After a short sojourn at the University of Birmingham, at her mother's behest, Ms. Laurence attended secretarial school in London. After all, she needed a practical way to earn a living while deciding what she wanted to do for the rest of her life – and a bonus was that she became a super-speedy typist.

Briefly married at 21, she moved back to Canada with her family a year later and studied RTA – Radio and Television Arts – at Ryerson, then a polytechnical institute. She then worked at McClelland & Stewart, her mother's Canadian publishing house, before striking out on her own in magazines.

She never looked back, forming relationships with writers her age and younger, becoming a mentor who really knew how to listen and provide guidance and gentle criticism whenever necessary.

Stephen Trumper, the other senior editor at Toronto Life when Ms. Laurence worked there, recalled being fascinated by how she did things. "We certainly talked a lot, but we were also professional rivals," he said. "The bottom line was that we were at a magazine that let us spread our wings and build relationships with writers, and if you ain't got the good writin' and the good thinkin,' you ain't got much of a magazine."

(Ms. Laurence, a stickler for grammar, probably would have smiled at that last sentence. In a post to the Toronto Freelance Editors and Writers group earlier this year, she wrote: "I constantly find egregious grammar mistakes, both in what I read for pleasure and what I read for work. The people who always provide me with a chuckle are academics, who ought to know better but clearly don't. I also occasionally copy edit text written by high school teachers.

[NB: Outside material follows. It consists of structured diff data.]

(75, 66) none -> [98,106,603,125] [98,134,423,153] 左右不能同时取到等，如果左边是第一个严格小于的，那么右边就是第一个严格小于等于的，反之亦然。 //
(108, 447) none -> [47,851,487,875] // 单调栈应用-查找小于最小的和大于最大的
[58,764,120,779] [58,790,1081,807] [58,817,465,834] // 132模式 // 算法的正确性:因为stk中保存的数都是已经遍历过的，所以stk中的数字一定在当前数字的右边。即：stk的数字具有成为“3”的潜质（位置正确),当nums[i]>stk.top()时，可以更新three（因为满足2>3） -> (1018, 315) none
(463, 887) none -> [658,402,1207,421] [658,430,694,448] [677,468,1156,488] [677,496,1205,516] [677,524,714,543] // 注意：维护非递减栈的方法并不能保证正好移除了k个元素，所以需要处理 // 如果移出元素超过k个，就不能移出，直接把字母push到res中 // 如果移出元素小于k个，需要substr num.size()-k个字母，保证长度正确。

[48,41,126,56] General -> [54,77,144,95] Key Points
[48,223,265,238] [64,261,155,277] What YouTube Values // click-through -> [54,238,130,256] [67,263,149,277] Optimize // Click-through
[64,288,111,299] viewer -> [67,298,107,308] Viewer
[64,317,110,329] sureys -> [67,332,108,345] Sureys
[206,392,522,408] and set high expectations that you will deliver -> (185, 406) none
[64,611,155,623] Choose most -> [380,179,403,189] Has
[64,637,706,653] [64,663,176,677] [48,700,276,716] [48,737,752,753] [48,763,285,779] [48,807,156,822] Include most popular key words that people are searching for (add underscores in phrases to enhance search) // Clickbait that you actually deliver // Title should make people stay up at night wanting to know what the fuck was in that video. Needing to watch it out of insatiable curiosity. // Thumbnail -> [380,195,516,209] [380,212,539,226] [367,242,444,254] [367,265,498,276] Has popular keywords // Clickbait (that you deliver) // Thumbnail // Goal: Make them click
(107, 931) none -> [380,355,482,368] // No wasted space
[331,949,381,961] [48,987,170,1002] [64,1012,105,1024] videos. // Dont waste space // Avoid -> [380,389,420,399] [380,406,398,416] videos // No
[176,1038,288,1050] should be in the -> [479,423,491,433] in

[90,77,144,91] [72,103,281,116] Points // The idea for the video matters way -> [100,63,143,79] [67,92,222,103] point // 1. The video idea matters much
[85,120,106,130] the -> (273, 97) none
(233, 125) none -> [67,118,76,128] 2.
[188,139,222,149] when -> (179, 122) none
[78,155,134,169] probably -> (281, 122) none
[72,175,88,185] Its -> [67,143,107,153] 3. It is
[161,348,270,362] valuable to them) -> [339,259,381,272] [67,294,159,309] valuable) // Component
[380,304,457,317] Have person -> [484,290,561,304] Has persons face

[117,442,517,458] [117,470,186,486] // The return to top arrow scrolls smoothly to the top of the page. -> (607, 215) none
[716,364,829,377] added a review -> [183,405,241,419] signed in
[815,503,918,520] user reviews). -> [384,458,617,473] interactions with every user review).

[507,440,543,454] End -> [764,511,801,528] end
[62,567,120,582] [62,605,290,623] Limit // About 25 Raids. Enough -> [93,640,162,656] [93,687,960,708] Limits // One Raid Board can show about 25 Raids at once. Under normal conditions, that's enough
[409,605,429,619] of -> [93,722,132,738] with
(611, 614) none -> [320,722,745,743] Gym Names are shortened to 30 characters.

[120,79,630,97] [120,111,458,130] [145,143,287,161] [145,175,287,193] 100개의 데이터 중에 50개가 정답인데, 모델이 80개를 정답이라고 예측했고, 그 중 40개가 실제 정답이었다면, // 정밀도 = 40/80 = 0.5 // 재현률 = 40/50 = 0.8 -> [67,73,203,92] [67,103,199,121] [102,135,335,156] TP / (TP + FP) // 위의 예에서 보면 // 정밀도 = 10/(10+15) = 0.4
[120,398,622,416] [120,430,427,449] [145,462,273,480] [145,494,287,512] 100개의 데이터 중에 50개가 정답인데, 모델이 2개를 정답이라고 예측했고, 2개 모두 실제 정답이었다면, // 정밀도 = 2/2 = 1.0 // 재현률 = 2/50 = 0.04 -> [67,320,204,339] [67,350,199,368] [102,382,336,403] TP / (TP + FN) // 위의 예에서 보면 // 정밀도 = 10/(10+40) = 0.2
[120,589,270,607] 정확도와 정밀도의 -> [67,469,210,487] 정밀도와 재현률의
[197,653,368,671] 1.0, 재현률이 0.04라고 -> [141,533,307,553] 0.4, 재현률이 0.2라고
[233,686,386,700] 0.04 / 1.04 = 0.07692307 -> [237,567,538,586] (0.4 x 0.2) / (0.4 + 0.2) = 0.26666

Now that's really scary.")

A second marriage, to art critic, writer and painter Gary Michael Dault, brought her a son, Alex, and two stepdaughters, Meredith and Julia Dault, with whom she remained close even though the marriage ended more than two decades ago.

They were her doo-wop girls and tango partners, whom she would teach to sing harmonies and to dance throughout the house. She was 12 years younger than their father and brought a new sensibility into their lives – a woman with a cool job, a feminist who liked to wear perfume, a girl at heart who loved to cut loose.

"Our relationship was formed at an important time in our lives," Meredith Dault said. "Although our father married again, we still called her our stepmom and she still called us her stepdaughters."

Last February, Ms. Laurence complained "ever so gently" to Ms. Dault about a painful hip. Further examination showed that it was fractured, the result of a previously undiagnosed cancer that had metastasized from her lungs. As happened with her mother, who was diagnosed with late-stage lung cancer in 1986, there was little at this point doctors could do.

Ms. Laurence died as she lived: surrounded by her loved ones. Along with her brother, son and stepdaughters, she leaves her cousin, Karen Laurence, who was like a sister; her stepmother, Esther Laurence; her sister-in-law, Marie José; and her niece, Adèle.

"We were really lucky to have known her," Ms. Dault said.